Zhao Lao Si miró las costillas crujientes en su tazón y de repente sumergió su cabeza en el tazón para comer. Las burbujas de aceite se mezclaban con sus lágrimas en su rostro. Su intención de complacer a todos desapareció rápidamente.

Al diablo con la Consorte Imperial Yun. A partir de ahora, me quedaré con esta diosa que me ayuda a sobrevivir.

No muy lejos, los montones de piedra negra traídos en los últimos días ya formaban montañas oscuras. Xie Yunjing estaba encima de esas montañas y anunció buenas noticias: “Descansen tres días, luego construyamos casas”.

Zhao Lao Si se tragó la carne rápidamente y, junto con los soldados, se arrodilló en el suelo, gritando: “¡Viva! ¡Viva nuestro líder!”

Li el Cojo también lideró a los prisioneros en un grito: “¡Viva Señorita Shen! ¡Viva!”
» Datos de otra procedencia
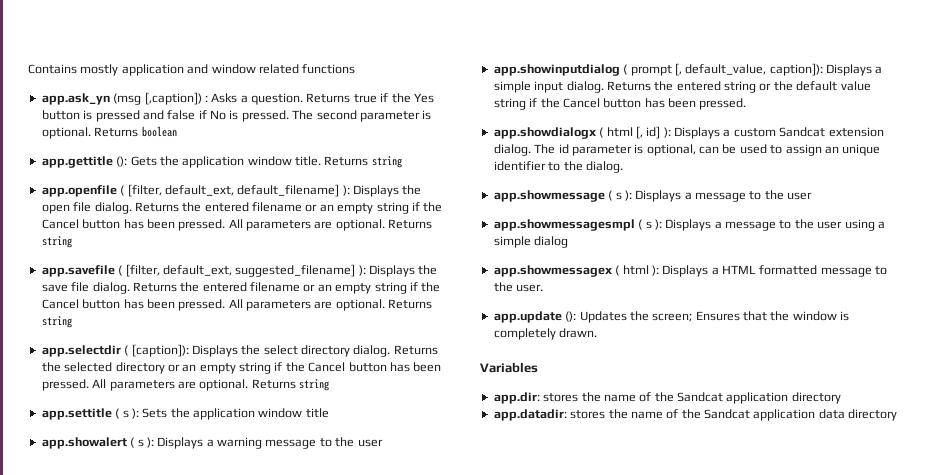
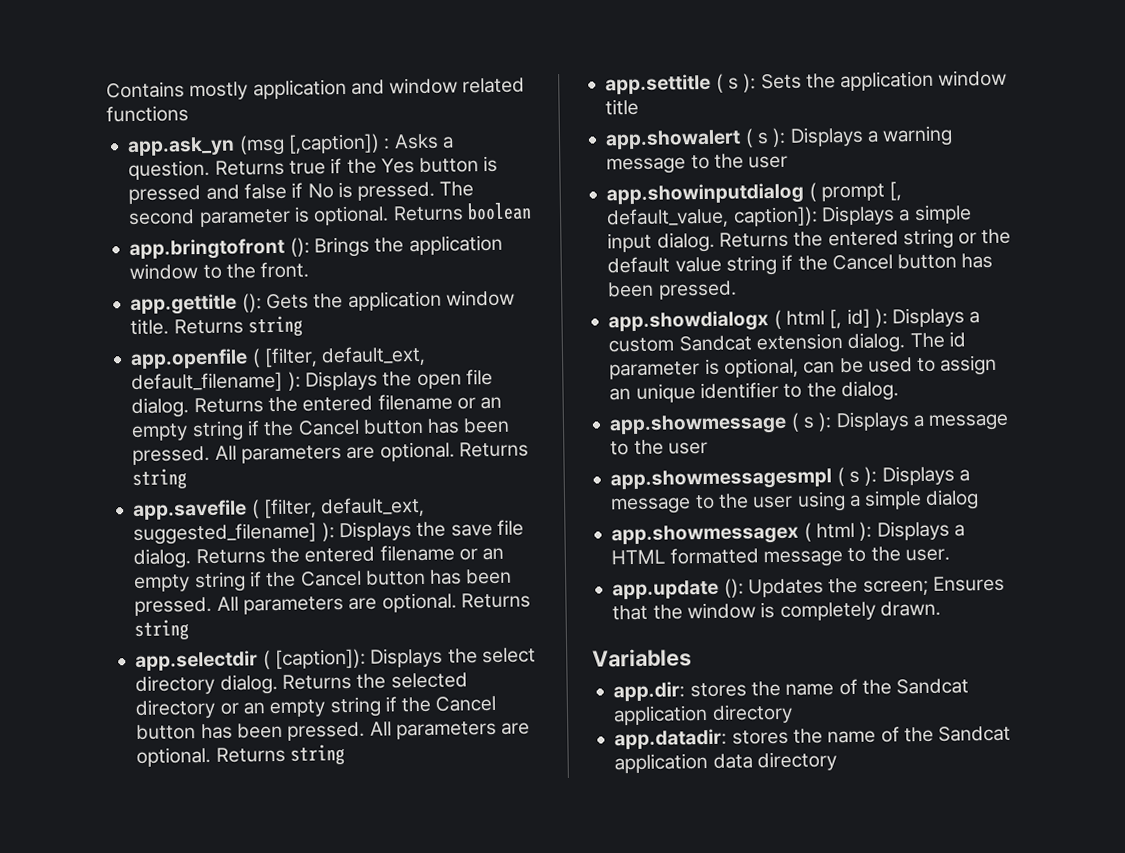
(177, 131) none -> [129,234,503,261] [129,261,310,281] // app.bringtofront (): Brings the application window to the front.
Shen Taotao siguió mordiendo sus patas de cerdo, sin querer pensar en “viva”. Lo importante era enriquecerse y vivir bien en este lugar.

Después de comer y beber, la multitud, como hormigas trabajadoras, se dirigió hacia los bosques con hachas en mano.

Los soldados se quedaron atónitos ante ese ruido, pero luego también ayudaron a mover los troncos pesados del suelo.

Las huellas torcidas en la nieve se convirtieron en un río de unidad.

La mirada de Xie Yunjing se fijó en la figura junto al montón de madera.

Shen Taotao sostenía un palo con un garfio y señalaba las vigas de la casa recién construida: “Esto es el baño. Debajo del inodoro hay un conducto de agua”. Con la rama, dibujó surcos en la nieve: “En primavera, los excrementos fluyen por este tubo hacia el tanque de desecho…”. Se puso de puntillas y golpeó las tablas de la pared: “Los excrementos líquidos se usan como fertilizante, y los sólidos se usan para regar los campos. Todo es valioso”.

“¡Madre mía!”, dijo Zhao Lao Si, golpeándose el pie con la sierra. “¿Señorita Shen puede incluso convertir los excrementos en oro?”

Zhang Xun intentó contener la risa, pero sus hombros temblaban: “Señora… ¿Cree que realmente es una diosa que salió de alguna cueva?” Antes de que pudiera terminar de hablar, recibió un fuerte golpe en el trasero.

“¡Vuelve a Capital y dile lo que tienes que decir!”.

Zhang Xun se frotó el trasero y salió corriendo: “¡No lo haré! Mi padre también es su maestro. Usted sabe cómo es su temperamento. Seguro que me matará si vuelvo”.

Con una sonrisa, señaló a Shen Taotao, cuyo rostro estaba rojo de ira: “Tengo que asegurarme de que encuentre esposa”.